Primary schools could be key to reducing youth suicide

by on 20th October 2018
Primary schools could be key to reducing youth suicide
The story is becoming frighteningly all too familiar. A seemingly well-adjusted teenager suddenly takes their own life — a life barely begun. Friends and parents are at a loss to explain why — was it bullying, the stresses of adolescence, the challenges of young adulthood, seeing themselves as ‘different’ to others? 

Whatever the aftermath of shock, self-examination, recrimination, desperation or sheer tragedy, another statistic is added to the country’s rising youth suicide toll. 

Research tells us that suicidal behaviour is most often the end result of a complex interaction between psychological, social, and biological factors . The thinking that leads to suicide can be long in the building. It can also be well-disguised by victims working to ensure that those who would try to help them are kept in the dark.

The majority who attempt suicide have a significant mental health disorder, usually depression. This is a treatable clinical disorder, though one that is not always highly visible to those close to the sufferer. Australian prevalence rates for a major depressive disorder in children and teens aged 4–17 is just under 3%. The signs of depression vary between individuals and involve symptoms across behavioural, emotional, physical and mental categories.
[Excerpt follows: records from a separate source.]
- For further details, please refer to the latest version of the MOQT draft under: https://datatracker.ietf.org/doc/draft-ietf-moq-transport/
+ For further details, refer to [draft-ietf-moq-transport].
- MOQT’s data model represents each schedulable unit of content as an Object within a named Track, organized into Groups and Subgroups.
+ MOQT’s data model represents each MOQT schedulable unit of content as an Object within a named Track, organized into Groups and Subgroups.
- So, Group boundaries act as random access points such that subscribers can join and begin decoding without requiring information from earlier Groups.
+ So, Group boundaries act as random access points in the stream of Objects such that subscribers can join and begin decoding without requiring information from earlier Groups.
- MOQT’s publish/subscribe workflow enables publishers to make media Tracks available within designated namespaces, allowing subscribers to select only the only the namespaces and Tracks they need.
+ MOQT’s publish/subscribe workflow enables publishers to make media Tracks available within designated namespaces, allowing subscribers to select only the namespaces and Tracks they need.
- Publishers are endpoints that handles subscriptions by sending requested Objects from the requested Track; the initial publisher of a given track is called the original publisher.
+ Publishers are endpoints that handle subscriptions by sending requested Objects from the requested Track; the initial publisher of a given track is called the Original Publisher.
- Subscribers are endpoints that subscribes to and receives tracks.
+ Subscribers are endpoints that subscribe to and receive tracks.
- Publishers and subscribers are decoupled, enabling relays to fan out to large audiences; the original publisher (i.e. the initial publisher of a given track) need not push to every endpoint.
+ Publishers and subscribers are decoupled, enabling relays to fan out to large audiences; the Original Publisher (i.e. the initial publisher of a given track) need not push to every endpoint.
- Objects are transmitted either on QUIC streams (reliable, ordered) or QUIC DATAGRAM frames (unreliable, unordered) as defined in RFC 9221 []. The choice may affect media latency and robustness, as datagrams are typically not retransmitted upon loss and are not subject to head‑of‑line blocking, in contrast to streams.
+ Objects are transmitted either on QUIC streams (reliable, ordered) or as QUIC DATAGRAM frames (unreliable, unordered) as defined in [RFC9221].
A depressed person doesn’t always just look depressed.

Obviously then, preventing youth suicide takes more than an awareness campaign about depression or suicidal thoughts. That’s not to say that education about mental health isn’t a helpful tool. It is, but is there a target point for intervention that can occur before the clinical depression and suicidal thoughts have taken a dangerous hold?

One possible target for early intervention for youth suicide is childhood anxiety disorder.

Anxiety disorders are one of the most common mental health problems facing children today, affecting around 8% of children and teens aged 4–17. They are readily treatable. Anxiety is a normal part of childhood, but for some children the level of distress they feel moves up a level and takes them into a diagnosable disorder such as a phobia, panic disorder, or generalised anxiety disorder (GAD). 

If untreated, childhood anxiety disorders can take on a chronic and unremitting course toward a later life of social restriction, emotional torment and daily struggle. More concerning though, the emotional states of anxiety and depression are closely linked. While it is not currently thought that anxiety causes depression, nearly one-half of those diagnosed with depression are also diagnosed with an anxiety disorder and in these cases the symptoms for both seem to be exacerbated, leading to a higher risk of suicide. It is no wonder then that an untreated diagnosable anxiety disorder in childhood is considered a risk factor for the later development of clinical depression.
Reducing the incidence of anxiety disorders in primary school aged children makes sense then both from the obvious immediate reduction of significant suffering but also as another tool in the struggle to reduce the nation’s youth suicide rate.

To achieve this aim Australia’s primary schools need access to specific evidence-based interventions that are designed for the treatment of childhood anxiety disorder and adapted for use in schools by qualified onsite staff such as educational psychologists and senior guidance counsellors, or via visiting mental health professionals. 

The good news is that two such commercially available interventions for primary schools already exist, developed by leading Australian clinical psychologists — the Cool Kids program developed at Macquarie University by Professor Ron Rapee and colleagues in 1995 which requires pre-service training, and the more recent Take Action program developed at Griffith University by Professor Allison Waters and colleagues, designed for immediate use. Both have a solid theoretical and research background, have been developed by world recognised scientists, are school friendly, and use cognitive behaviour therapy (CBT) — a well-recognised drug-free treatment common enough to be claimable under Medicare benefits. 

That’s great news for some of the estimated 278,000 Australian children who will suffer an anxiety disorder in the next 12 months. But for others who attend a school that doesn’t have access to these programs, a bit of leadership from government and NGOs committed to tackling youth depression and suicide could make a real difference to the mental health of the nation’s school students.

Helping to get the message out to primary school principals and specialist staff that a vital part of their student mental health and wellbeing practices should focus on the early detection and treatment of childhood anxiety disorder would be a great start.

The resources are there to be used. And their use could make a real difference in a family’s life, both now and years down the track.